Das Konfliktfeld in der LungenClinic ging laut Moormann aus mangelnder Führungskompetenz der Teamleitung hervor. So gab die Leiterin den Druck weiter, den sie selbst verspürte. In den gemeinsamen Mediationssitzungen ging es jedoch nicht um Schuldzuweisungen. „Sondern darum, wie man wieder vertrauensvoll und kooperativ miteinander zusammen arbeiten kann“, so Moormann.
Dabei legte die Mediatorin den Schwerpunkt auf die Wahrnehmung der guten Absichten, die Bedürfnisse des Einzelnen sowie die Klärung von Missverständnissen. In einem wertschätzenden Ton richteten sich MitarbeiterInnen an die Teamleitung und machten Vorschläge, wie sie etwas verändern kann. „Das ist für Führungskräfte häufig sehr hilfreich“, berichtet Moormann.

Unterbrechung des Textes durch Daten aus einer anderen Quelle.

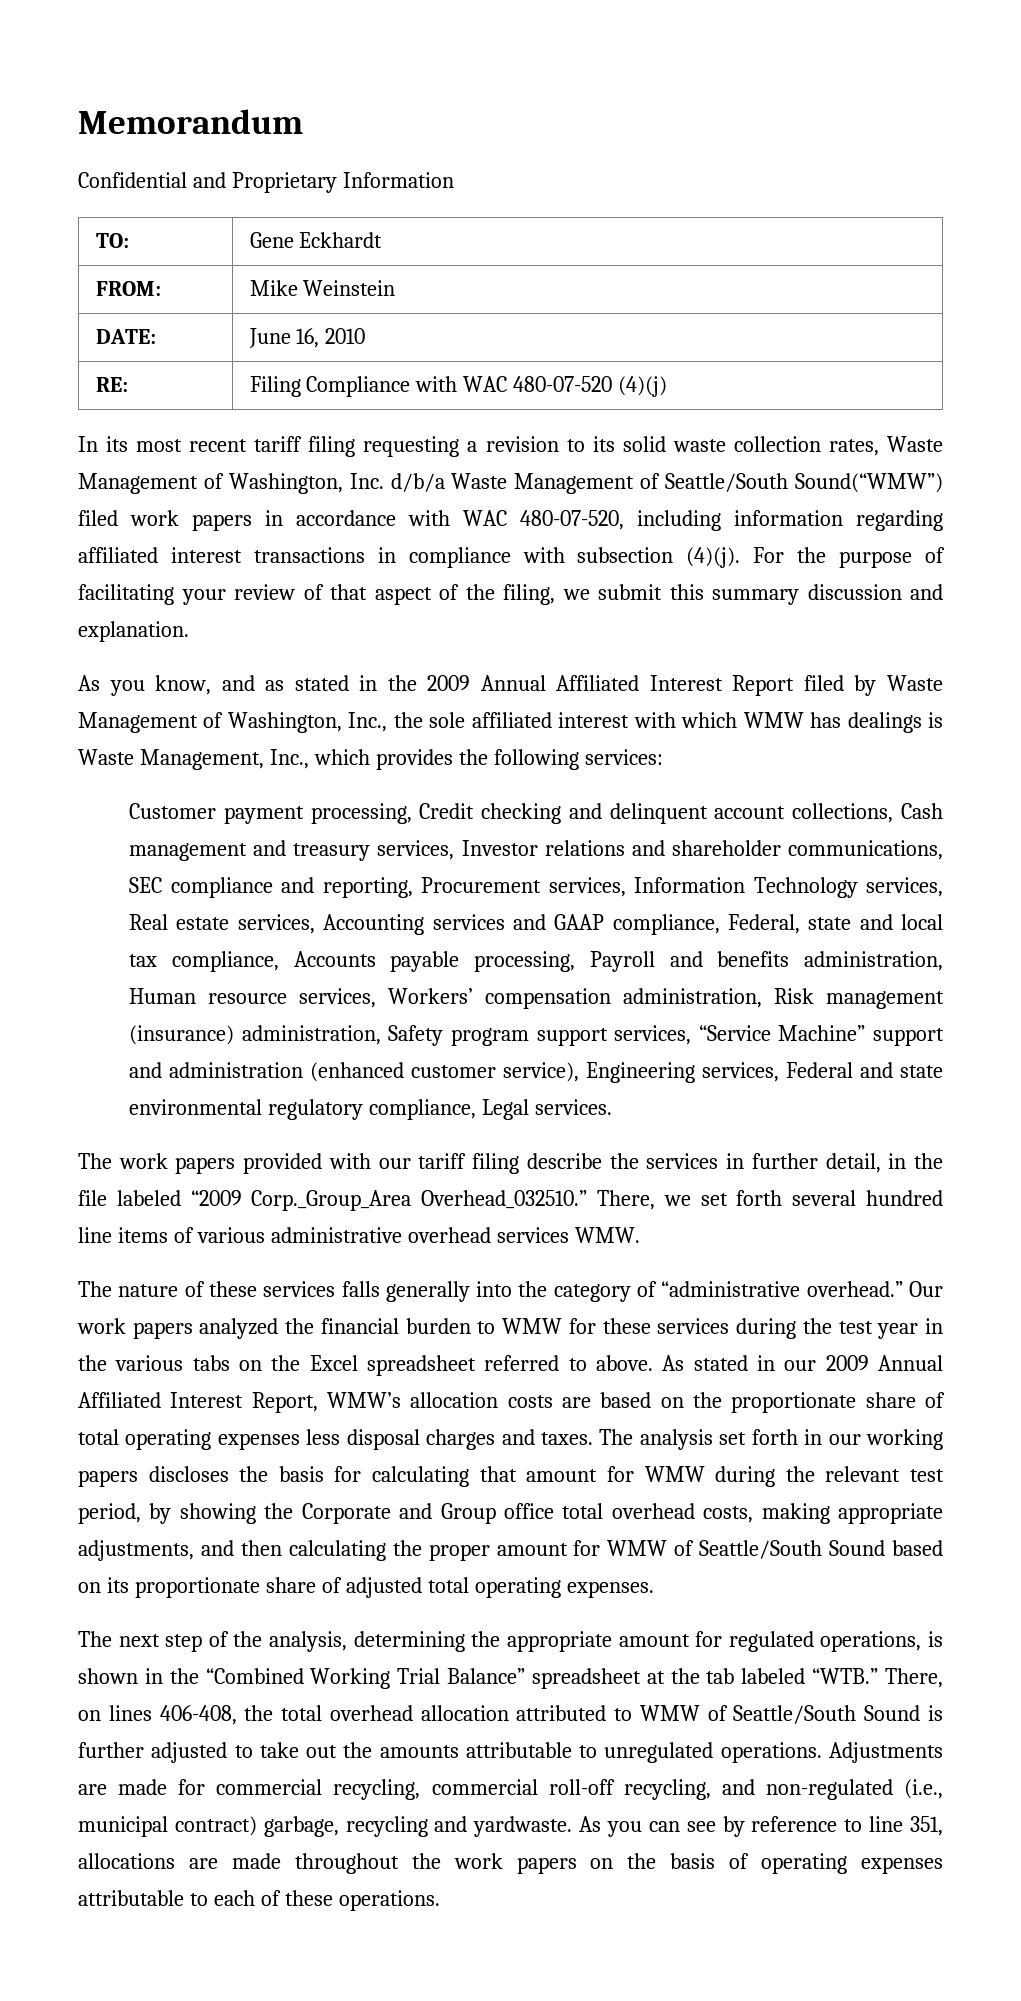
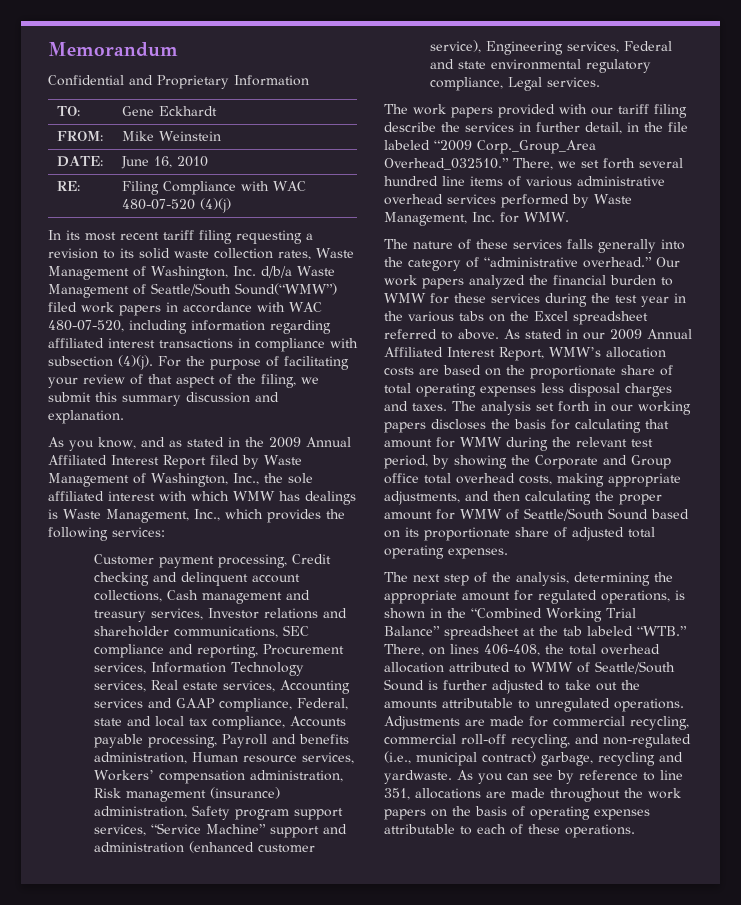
- There, we set forth several hundred line items of various administrative overhead services WMW.
+ There, we set forth several hundred line items of various administrative overhead services performed by Waste Management, Inc. for WMW.

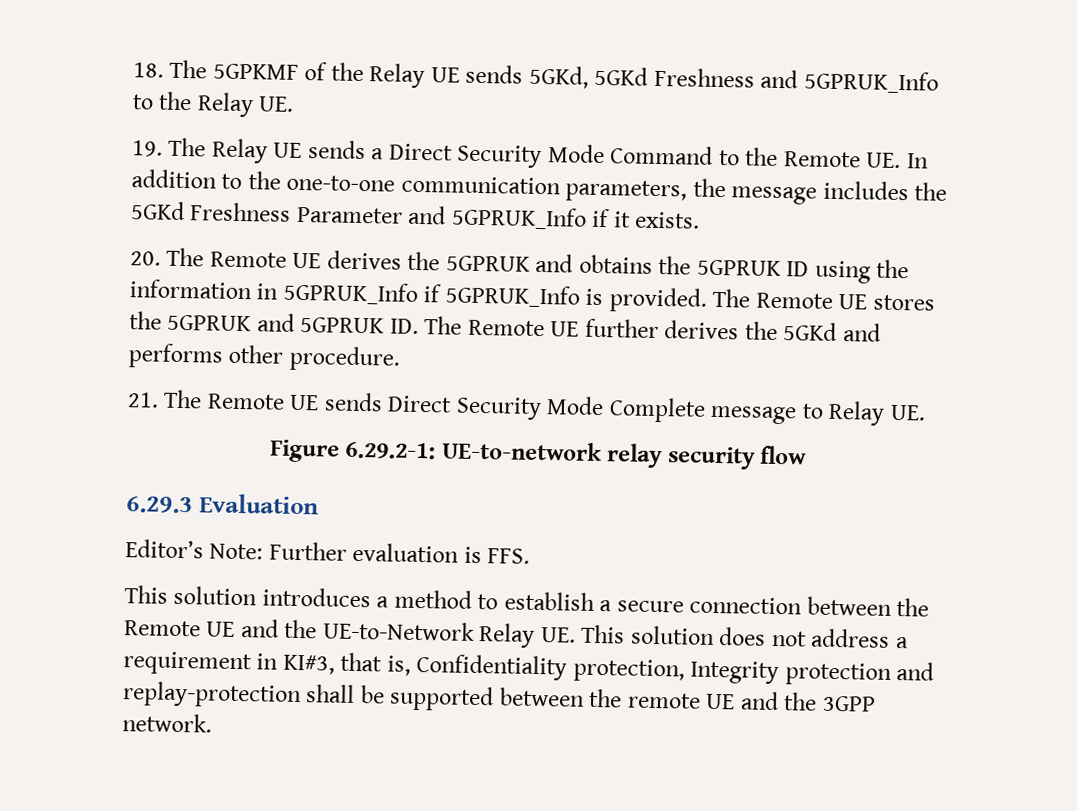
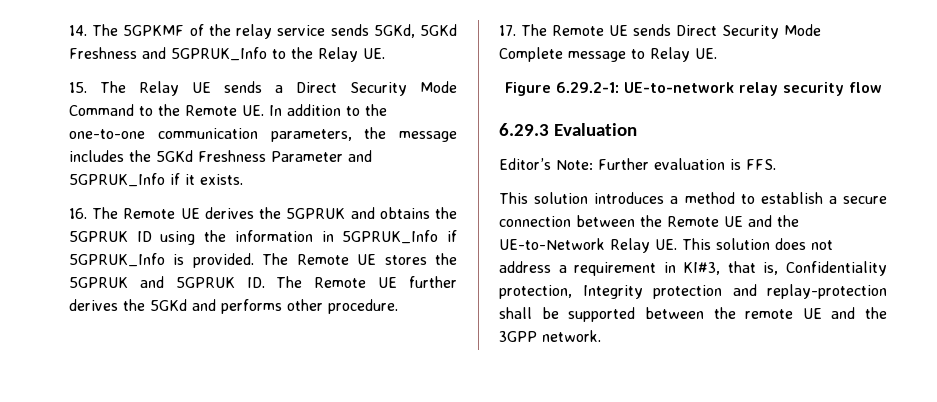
- 18. The 5GPKMF of the Relay UE sends 5GKd, 5GKd Freshness and 5GPRUK_Info to the Relay UE.
+ 14. The 5GPKMF of the relay service sends 5GKd, 5GKd Freshness and 5GPRUK_Info to the Relay UE.
- 19. The Relay UE sends a Direct Security Mode Command to the Remote UE. In addition to the one-to-one communication parameters, the message includes the 5GKd Freshness Parameter and 5GPRUK_Info if it exists.
+ 15. The Relay UE sends a Direct Security Mode Command to the Remote UE. In addition to the one-to-one communication parameters, the message includes the 5GKd Freshness Parameter and 5GPRUK_Info if it exists.
- 20. The Remote UE derives the 5GPRUK and obtains the 5GPRUK ID using the information in 5GPRUK_Info if 5GPRUK_Info is provided.
+ 16. The Remote UE derives the 5GPRUK and obtains the 5GPRUK ID using the information in 5GPRUK_Info if 5GPRUK_Info is provided.
- 21. The Remote UE sends Direct Security Mode Complete message to Relay UE.
+ 17. The Remote UE sends Direct Security Mode Complete message to Relay UE.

Am Ende standen gemeinsame Lösungen, durch die die Beziehungen der Parteien weiterhin erhalten blieben. Der Erfolg war deutlich: die Krankmeldungen gingen im Team zurück. Das Ziel, eine harmonische Zusammenarbeit zu gewährleisten, die der Erhaltung von Arbeitsplätzen dient, wurde erreicht.
Ohne Schiedsrichter
Mediation basiert dabei auf einer freiwilligen, außergerichtlichen Streitbeilegung. Der Mediator unterstützt als neutrale Person die Konfliktparteien, um eine einvernehmliche Problemlösung zu erarbeiten. „Wirtschaftsmediatoren hören sich die Argumente an, ohne in die Rolle eines Schiedsrichters zu schlüpfen“, erklärt Mediationsstellen-Leiterin Sandvoß.
Eine Tatsache, die auch den Unterschied zum Gerichtsverfahren verdeutlicht. Der Richter spricht Recht, er kann nicht die Interessen beider Seiten wahren – während Mediation eine Win-Win-Lösung vor Augen hat, bei der beide Seiten profitieren. Einflüsse von Marshall Rosenberg, Wegbereiter der Gewaltfreien Kommunikation, prägen das Verfahren. Selbstverantwortlichkeit verschafft Unternehmern bei der Konfliktbewältigung größeren Spielraum, weil die Entscheidung nicht aus der Hand gegeben wird.
Einer Umfrage der Hamburger Handelskammer zufolge wird in der Wirtschaftsmediation derzeit eine Erfolgsquote zwischen 75 und 80 Prozent erzielt. Das Einsatzgebiet der Mediation ist vielfältig und deckt fast alle Konfliktbereiche ab. Bedarf es einer rein rechtlichen Entscheidung durch ein verbindliches Urteil, stellt sich das mediative Konzept als ungeeignet heraus. „Vereinfacht gesagt: Mediation wird dann angewandt, wenn es menschelt“, so Sandvoß.
Da das Verfahren frei vereinbart wird, ist es unkompliziert. Mediatoren rechnen meist auf Stundenbasis ab. Jeder Mediator kann gemäß der Hamburger Mediationsordnung für Wirtschaftskonflikte ein Stundenhonorar ab 150 bis 350 Euro oder ein Tageshonorar in Höhe von 1.200 bis 2.800 Euro mit den Parteien vereinbaren.